BRIEF
Write out all the data verbatim. Skip images.

- Opening Delimiter -

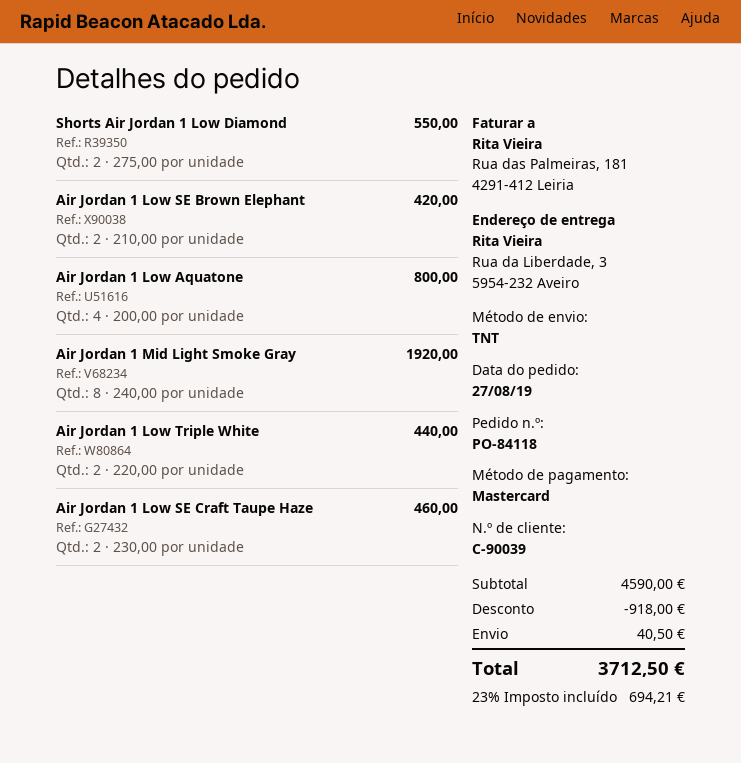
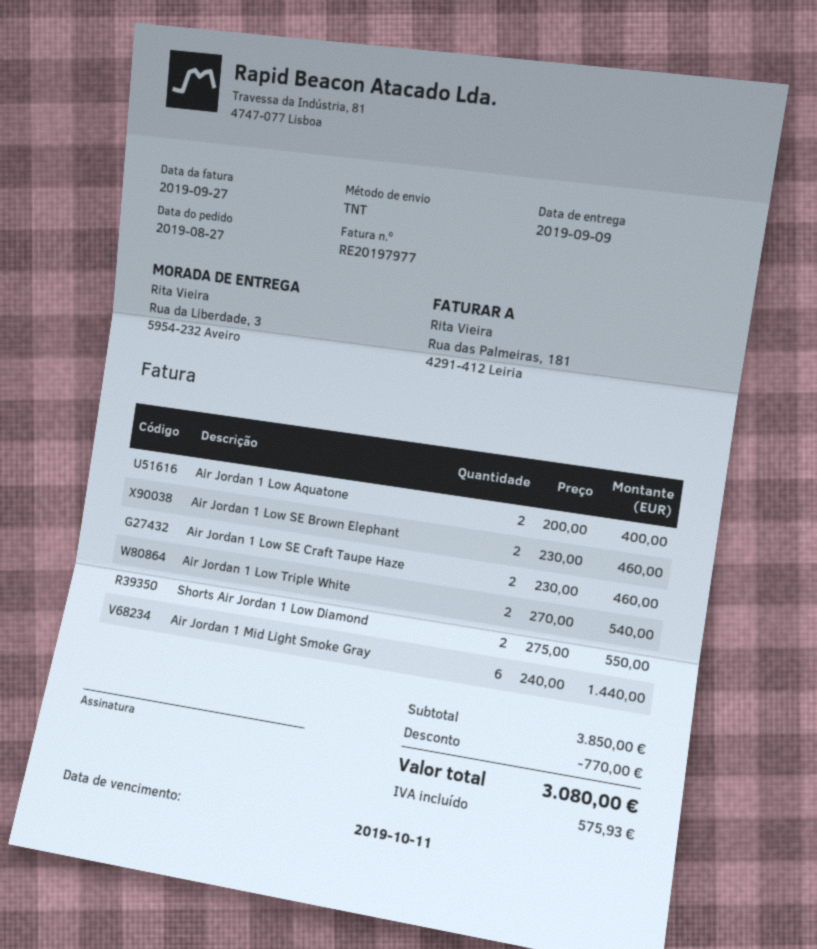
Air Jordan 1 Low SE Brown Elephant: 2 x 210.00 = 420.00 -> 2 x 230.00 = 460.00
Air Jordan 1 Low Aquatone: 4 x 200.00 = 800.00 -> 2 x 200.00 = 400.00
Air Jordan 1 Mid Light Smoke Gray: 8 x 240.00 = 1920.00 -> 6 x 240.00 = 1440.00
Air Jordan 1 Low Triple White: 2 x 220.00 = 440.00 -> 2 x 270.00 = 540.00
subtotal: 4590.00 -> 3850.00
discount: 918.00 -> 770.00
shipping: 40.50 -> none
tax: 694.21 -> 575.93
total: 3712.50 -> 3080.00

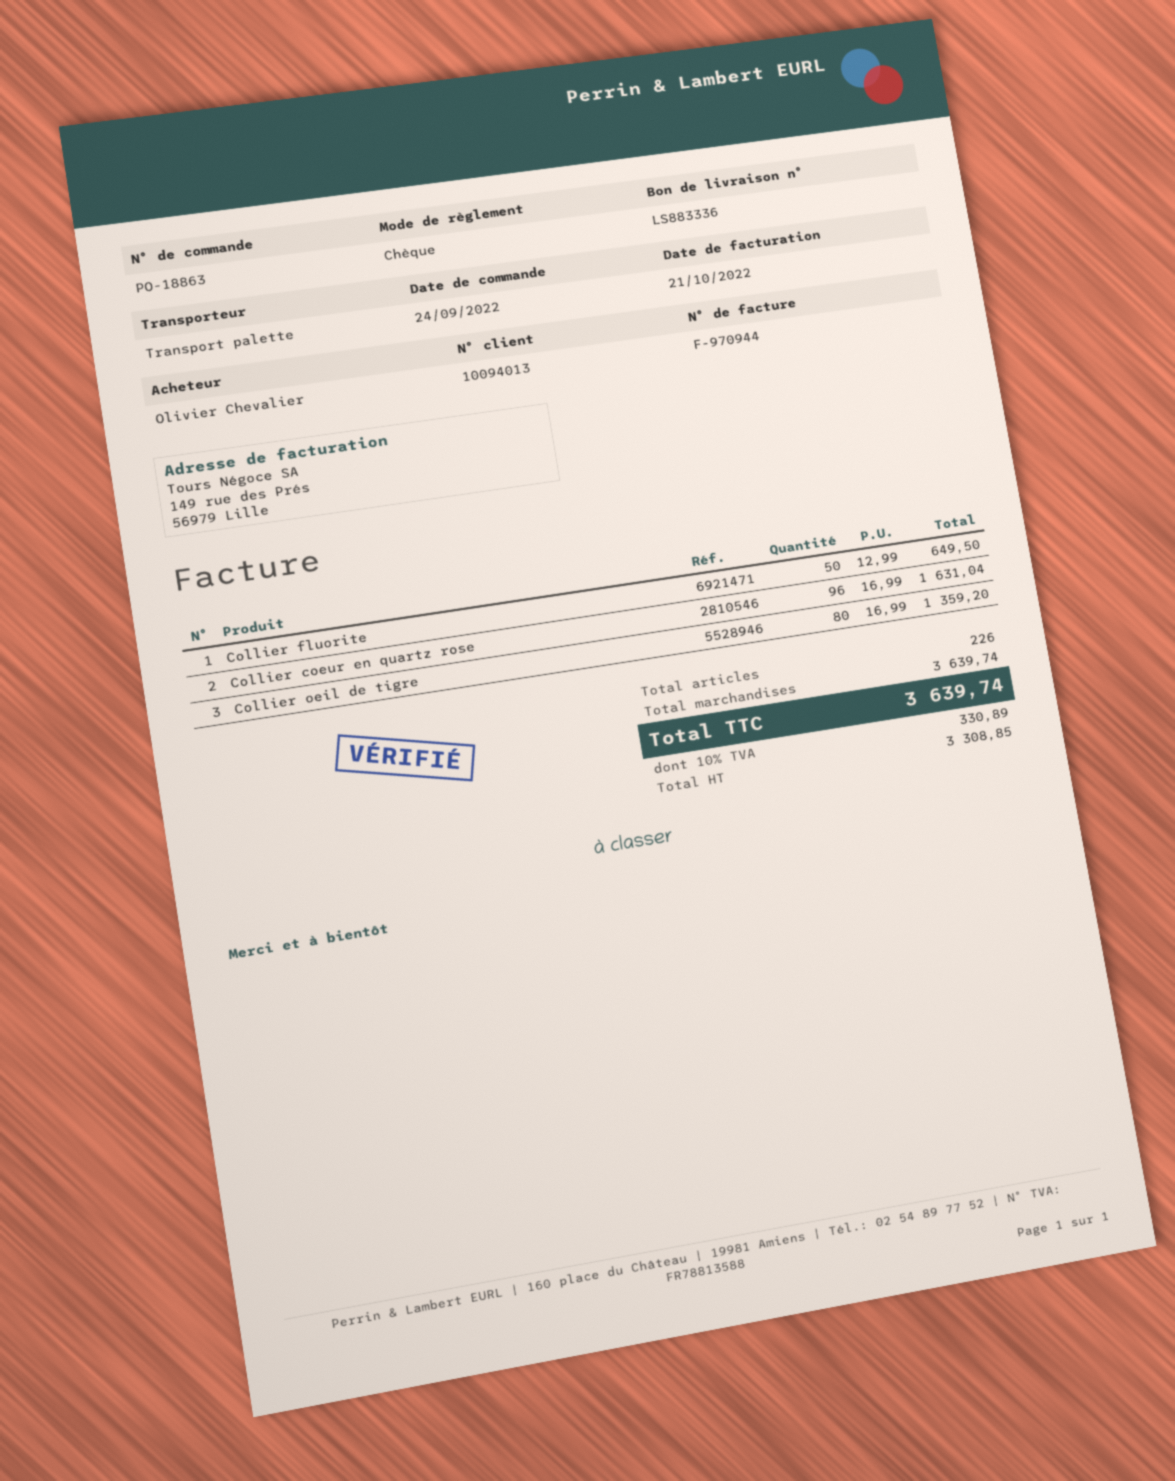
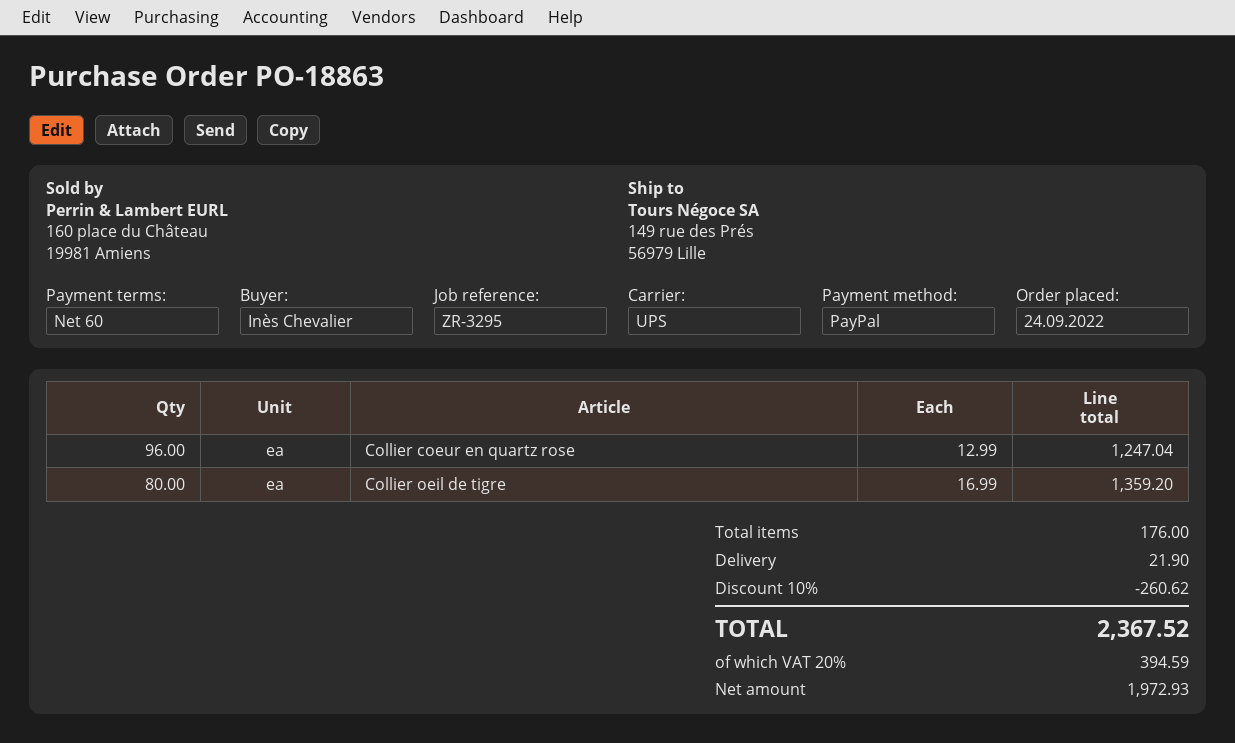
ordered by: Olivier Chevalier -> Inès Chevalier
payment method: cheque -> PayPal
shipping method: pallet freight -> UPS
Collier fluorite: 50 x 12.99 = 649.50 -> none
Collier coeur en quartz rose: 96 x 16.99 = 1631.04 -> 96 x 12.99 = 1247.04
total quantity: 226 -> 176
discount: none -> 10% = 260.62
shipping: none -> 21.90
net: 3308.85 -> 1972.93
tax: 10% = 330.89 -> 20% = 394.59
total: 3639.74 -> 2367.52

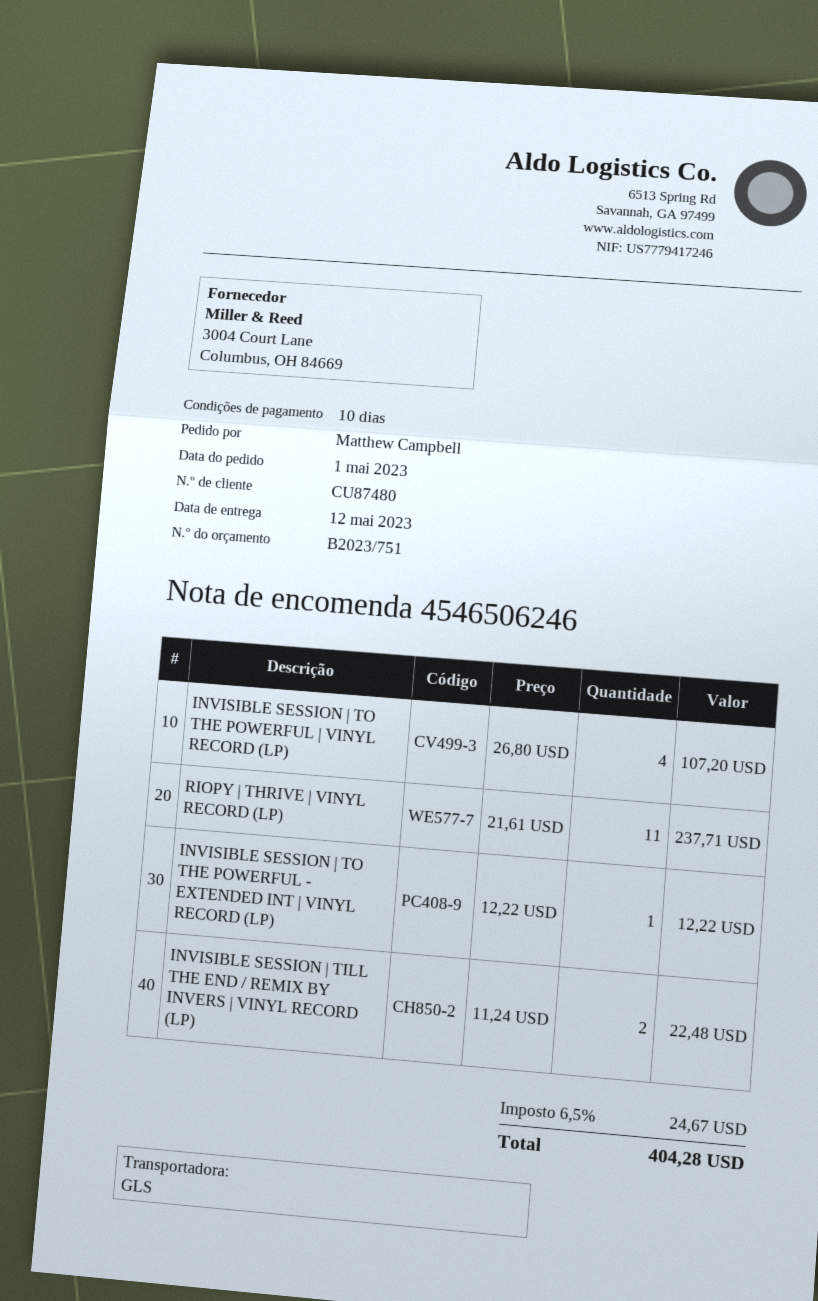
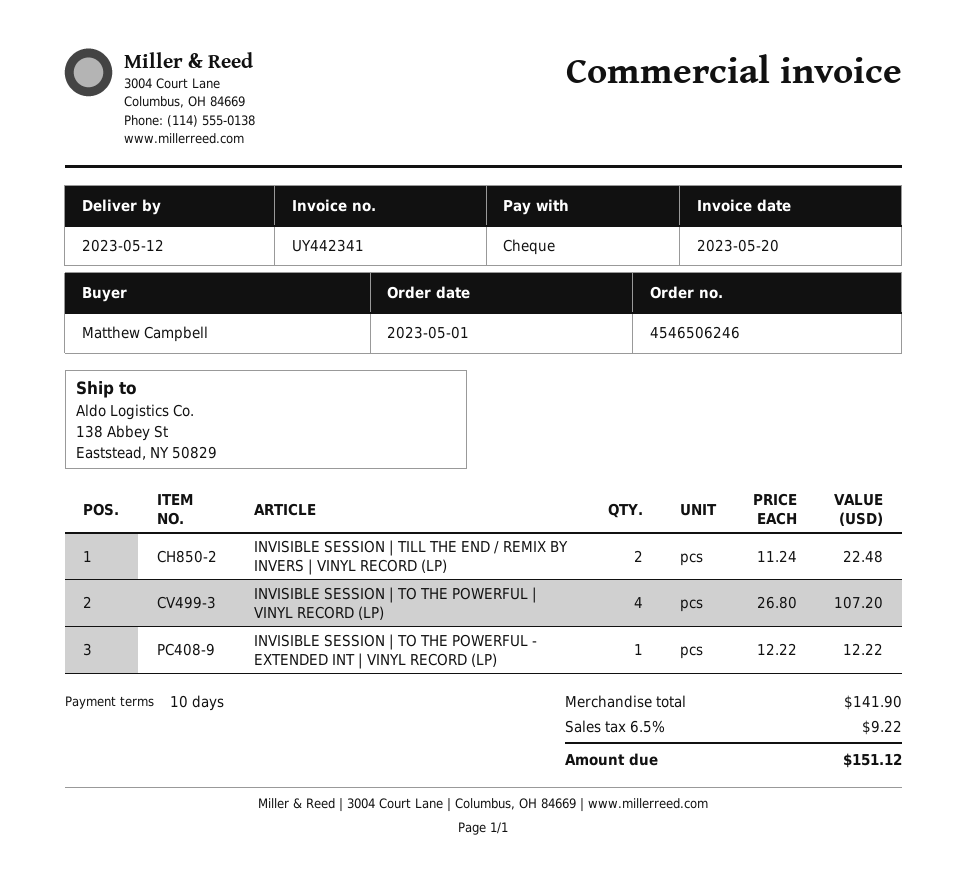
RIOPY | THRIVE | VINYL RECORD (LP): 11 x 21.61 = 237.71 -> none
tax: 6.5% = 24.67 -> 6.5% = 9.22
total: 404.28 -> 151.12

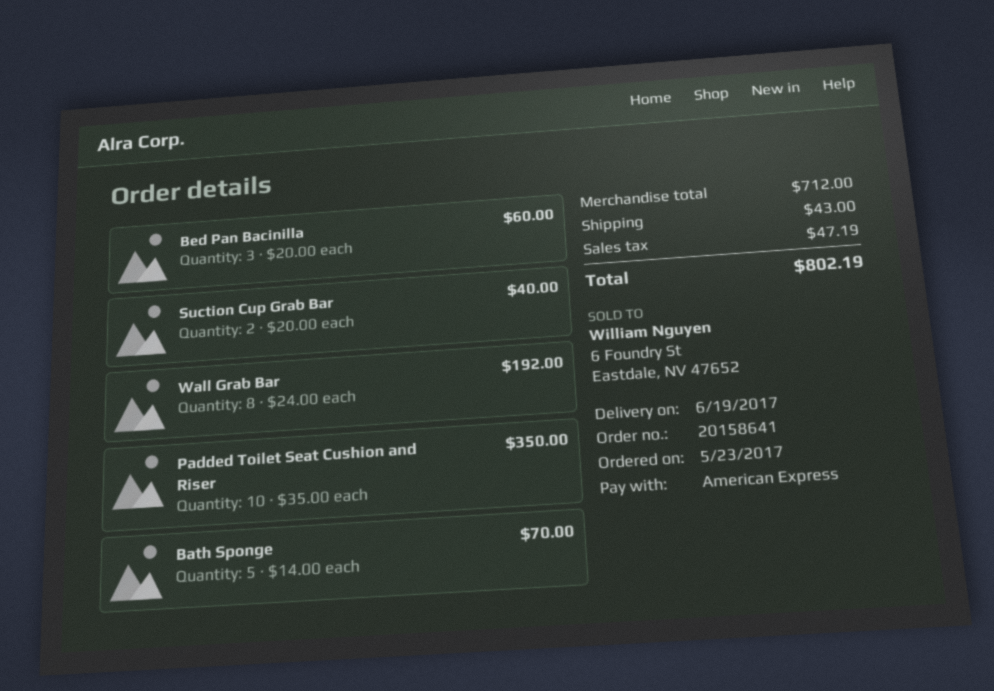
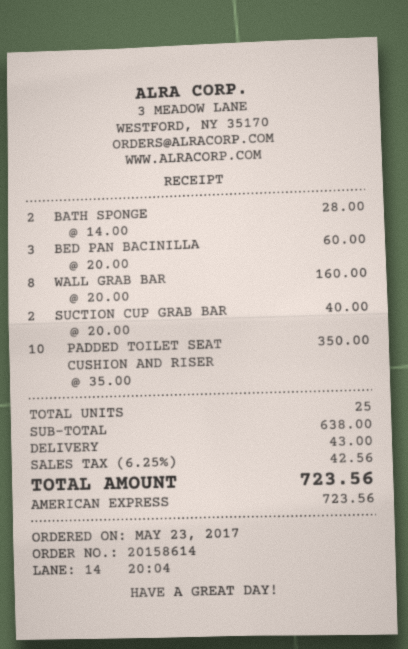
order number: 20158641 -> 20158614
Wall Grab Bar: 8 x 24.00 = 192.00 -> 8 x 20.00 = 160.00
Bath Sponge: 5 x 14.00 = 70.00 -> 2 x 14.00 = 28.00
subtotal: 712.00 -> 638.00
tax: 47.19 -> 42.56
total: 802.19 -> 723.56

- Closing Delimiter -

WRITTEN REPLY
Air Jordan 1 Low SE Brown Elephant: 2 x 210.00 = 420.00 -> 2 x 230.00 = 460.00
Air Jordan 1 Low Aquatone: 4 x 200.00 = 800.00 -> 2 x 200.00 = 400.00
Air Jordan 1 Mid Light Smoke Gray: 8 x 240.00 = 1920.00 -> 6 x 240.00 = 1440.00
Air Jordan 1 Low Triple White: 2 x 220.00 = 440.00 -> 2 x 270.00 = 540.00
subtotal: 4590.00 -> 3850.00
discount: 918.00 -> 770.00
shipping: 40.50 -> none
tax: 694.21 -> 575.93
total: 3712.50 -> 3080.00

ordered by: Olivier Chevalier -> Inès Chevalier
payment method: cheque -> PayPal
shipping method: pallet freight -> UPS
Collier fluorite: 50 x 12.99 = 649.50 -> none
Collier coeur en quartz rose: 96 x 16.99 = 1631.04 -> 96 x 12.99 = 1247.04
total quantity: 226 -> 176
discount: none -> 10% = 260.62
shipping: none -> 21.90
net: 3308.85 -> 1972.93
tax: 10% = 330.89 -> 20% = 394.59
total: 3639.74 -> 2367.52

RIOPY | THRIVE | VINYL RECORD (LP): 11 x 21.61 = 237.71 -> none
tax: 6.5% = 24.67 -> 6.5% = 9.22
total: 404.28 -> 151.12

order number: 20158641 -> 20158614
Wall Grab Bar: 8 x 24.00 = 192.00 -> 8 x 20.00 = 160.00
Bath Sponge: 5 x 14.00 = 70.00 -> 2 x 14.00 = 28.00
subtotal: 712.00 -> 638.00
tax: 47.19 -> 42.56
total: 802.19 -> 723.56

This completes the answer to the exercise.